In the government building area not far from the Panfilov Park amusement area is Ala-Too Square. It is very large, not a bad spot to get some pictures, see the giant flag and watch the world go by.
This square with a huge fluttering flag is a happening place with activities for all ages. Children love playing around and people of all ages can take various rides and spend a good time there,
Dordoy Bazaar is one of Asia’s greatest public market places, comparable to Bangkok’s Chatuchak weekend market or Tehran’s Grand Bazaar. It has been described by a Western journalist as “a modern monument to the power of raw commerce”.
Dordoy Bazaar is a major shopping and employment centre for the Bishkek metropolitan area and entire Chuy River Valley region. It is also one of the main entrepots through which consumer goods from China arrive at shops and markets in Kazakhstan, Russia, and Uzbekistan. According to some economists, this re-export (the other center for which, targeting Uzbekistan, is the Karasuu Bazar at Kara-Suu, Osh Province) is one of two largest economic activities of Kyrgyzsta
Two large plazas near the northern and southern ends of the market are connected by frequent minibus (Marshrutka) service with central Bishkek. From the northern plaza, minibuses also run to various points throughout Chuy Province, including Sokuluk, Kant, Tokmok, and Korday border crossing (on the Kazakhstan border). For the convenience of the “shuttle traders”, charter buses run from Dordoy to several major cities in Kazakhstan and in Russia’s Urals and Western Siberia.
The Dordoy market stretches for more than a kilometer on the north-eastern outskirts of Bishkek, near the bypass highway that skirts the city in the north. Legally, it is an agglomeration of several independent markets adjacent to each other. Since there are no fences, the borders between the markets are not particularly noticeable. According to a 2007 city atlas, the component markets are:
- Vostok (‘East’)
- Sever (‘North’)
- Alkanov i K (‘Alkanov & Co.)
- Evropa (‘Europe’)
- Kitay (‘China’)
- Zhonghai (which formally is considered a separate market from Dordoy)
Most of the market is built of double-stacked shipping containers. Typically, the lower container is a shop, while the upper one provides storage. According to a 2005 newspaper report, there were 6,000 to 7,000 containers in the bazaar. Approximately 20,000 people worked there (as vendors, security, service personnel).

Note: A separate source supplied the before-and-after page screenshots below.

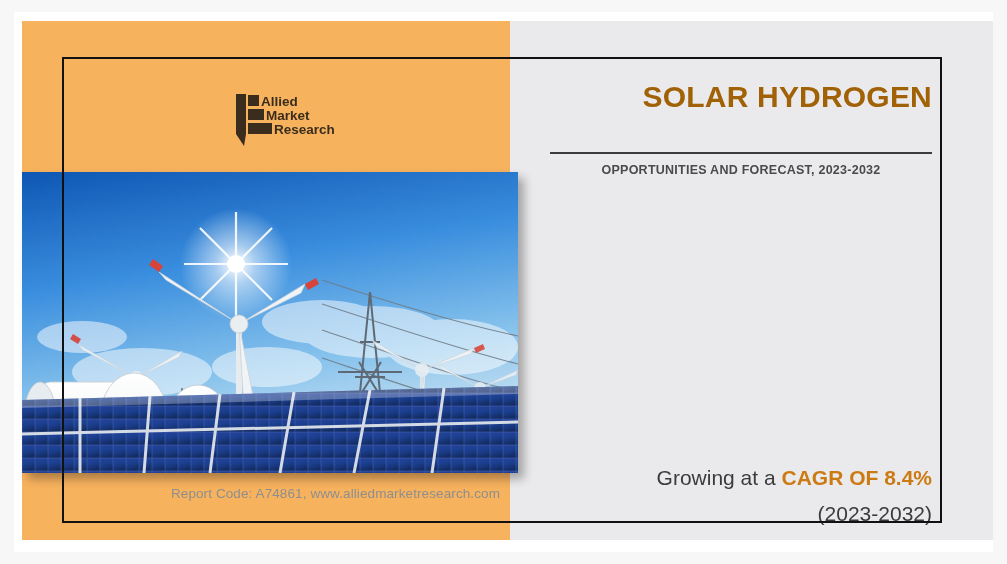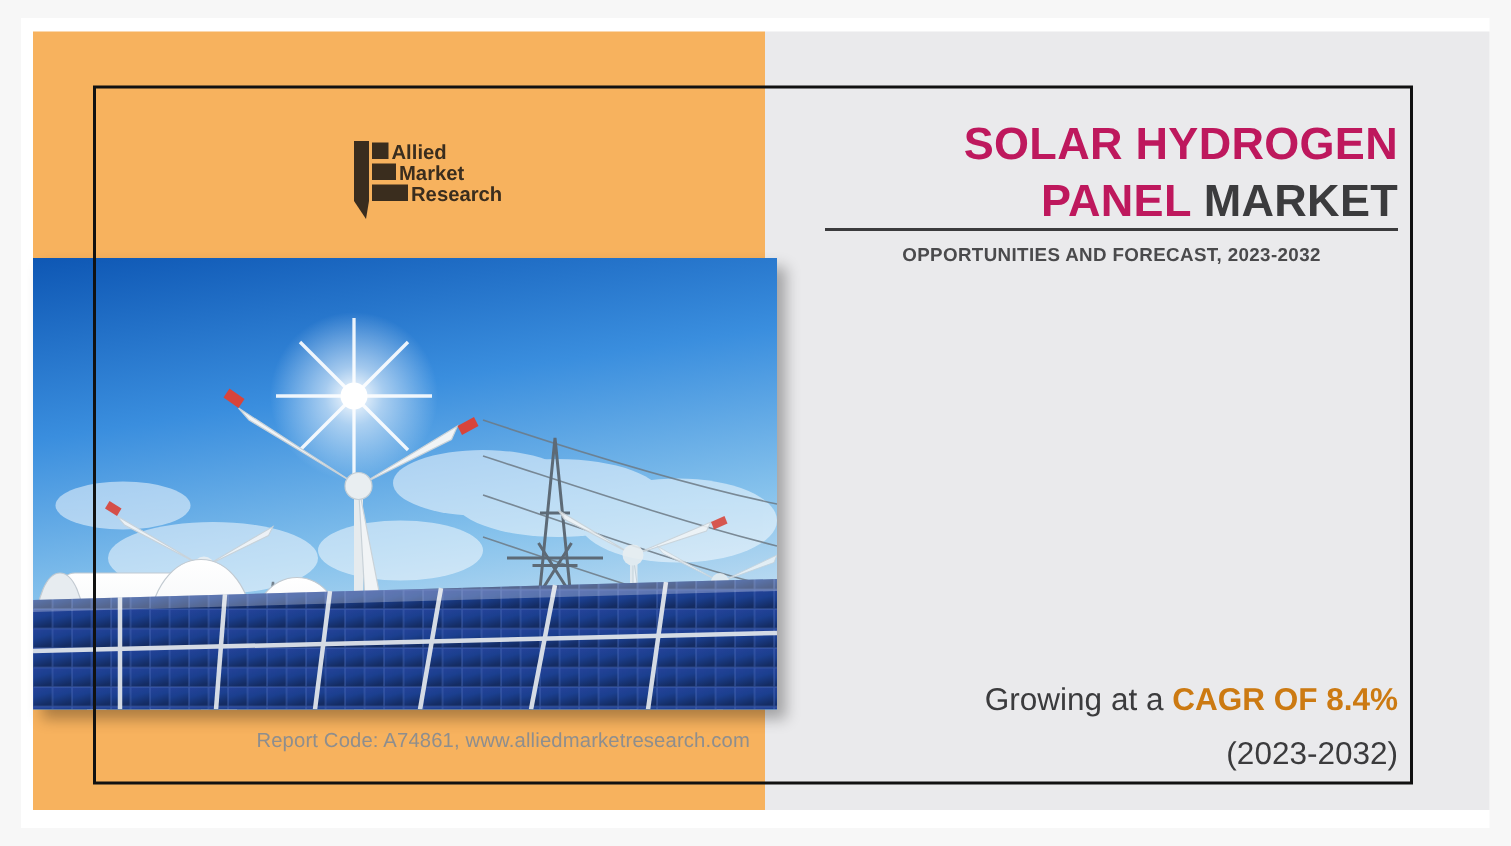--- a/index.html
+++ b/index.html
@@ -111,7 +111,7 @@
     letter-spacing: 0.2px;
     color: #3b3b3d;
   }
-  .title-accent { color: #be185d; margin-left: 43px; }
+  .title-accent { color: #a16207; margin-left: 43px; }
 
   .title-rule {
     position: absolute;

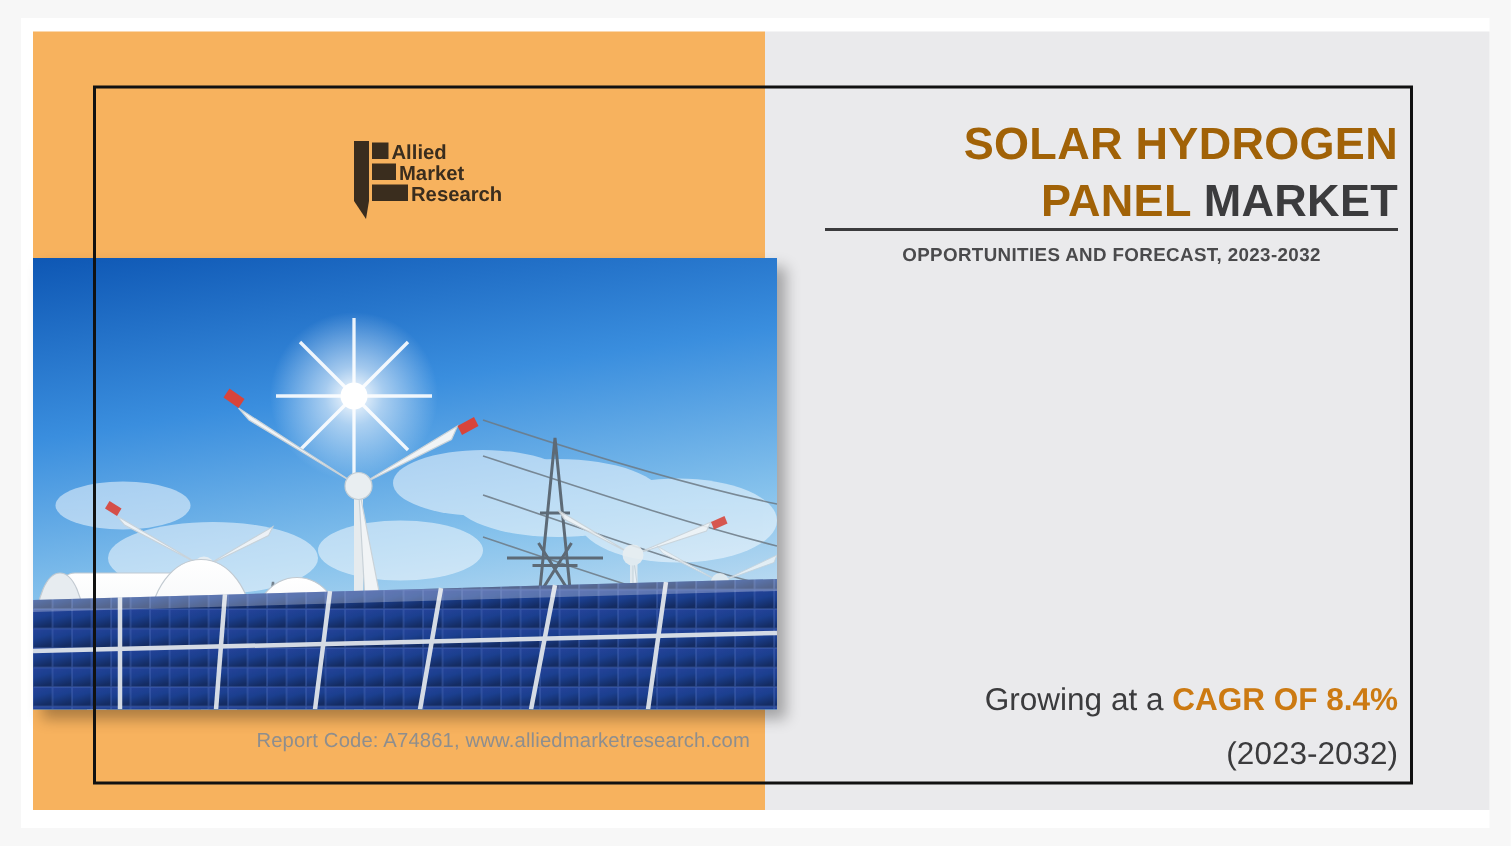--- a/index.html
+++ b/index.html
@@ -347,10 +347,6 @@
     <div class="title-line">
       <span class="title-accent">SOLAR HYDROGEN</span>
     </div>
-    <div class="title-line">
-      <span class="title-accent">PANEL</span>
-      <span>MARKET</span>
-    </div>
   </div>
 
   <div class="title-rule"></div>

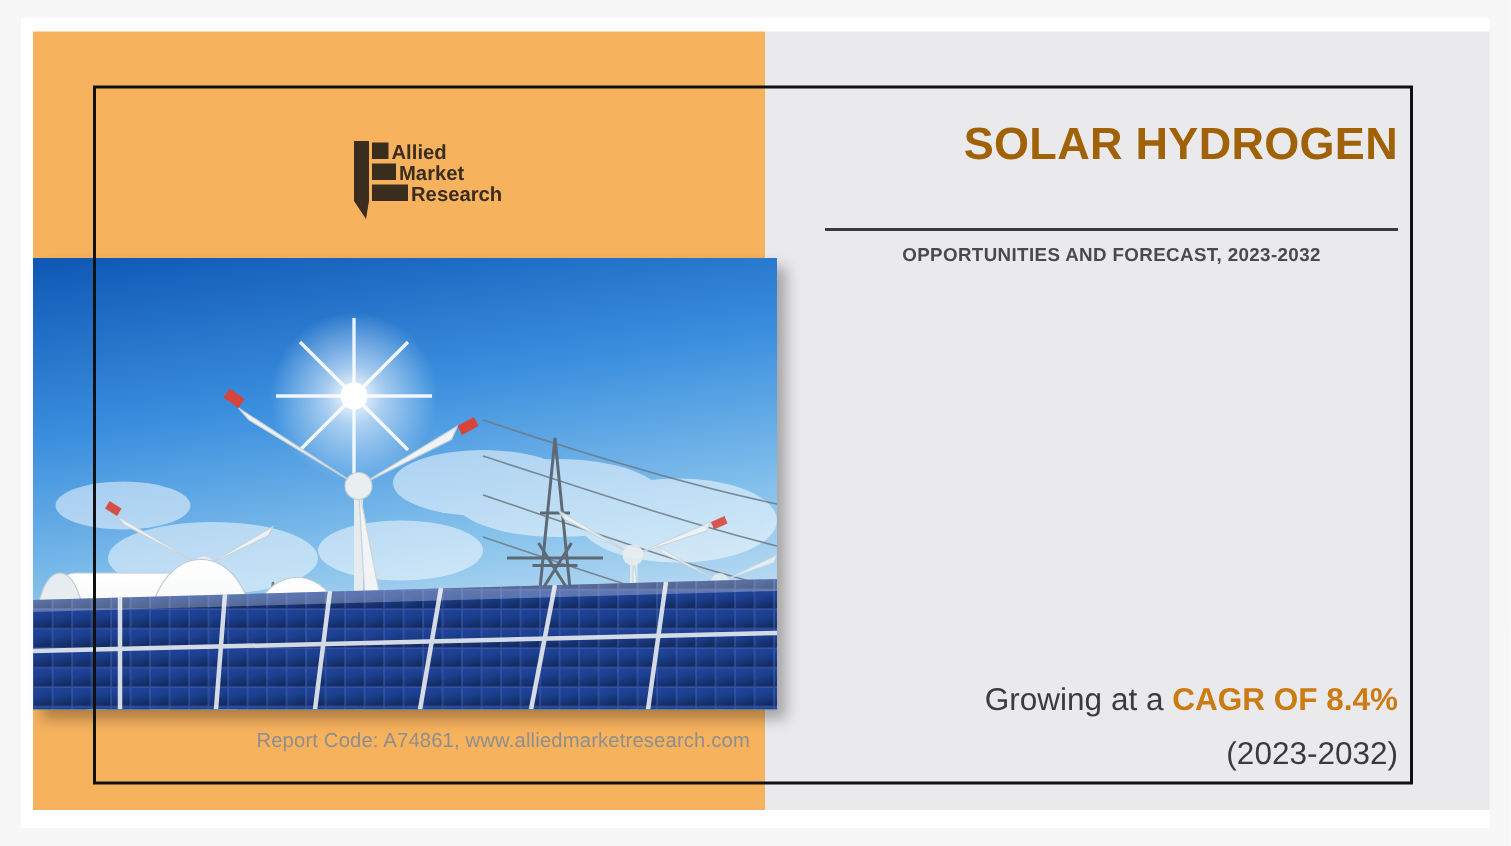--- a/index.html
+++ b/index.html
@@ -150,7 +150,7 @@
   .cagr {
     position: absolute;
     left: 520px;
-    top: 449px;
+    top: 460px;
     width: 412px;
     text-align: right;
     font-size: 21px;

The containers, organized in dozens of rows, form streets and plazas of a sort. Smaller buildings between the blocks of containers house restaurants, administrative offices, toilets, hotels, and other ancillary structures.
Different sections of the markets specialize in various types of consumer goods, including clothing, shoes, furniture, electric and electronic equipment, toys, automotive supplies, construction materials, etc. While some kinds of groceries (e.g. factory-packaged canned goods or sweets) are sold at Dordoy, it is not a produce market. Occasional produce vendors are present merely to feed the vendors and customers.
Most of the goods sold at Dordoy arrive from China, with the second largest source (perhaps 30% of all imports) being Turkey. One can also find clothing from Thailand and Europe, music CDs from Russia, and goods from many other countries in Eurasia, as well as a selection of local products.
Although many of the people working and shopping at the Bazaar speak Kyrgyz, Russian is the main language used in trade.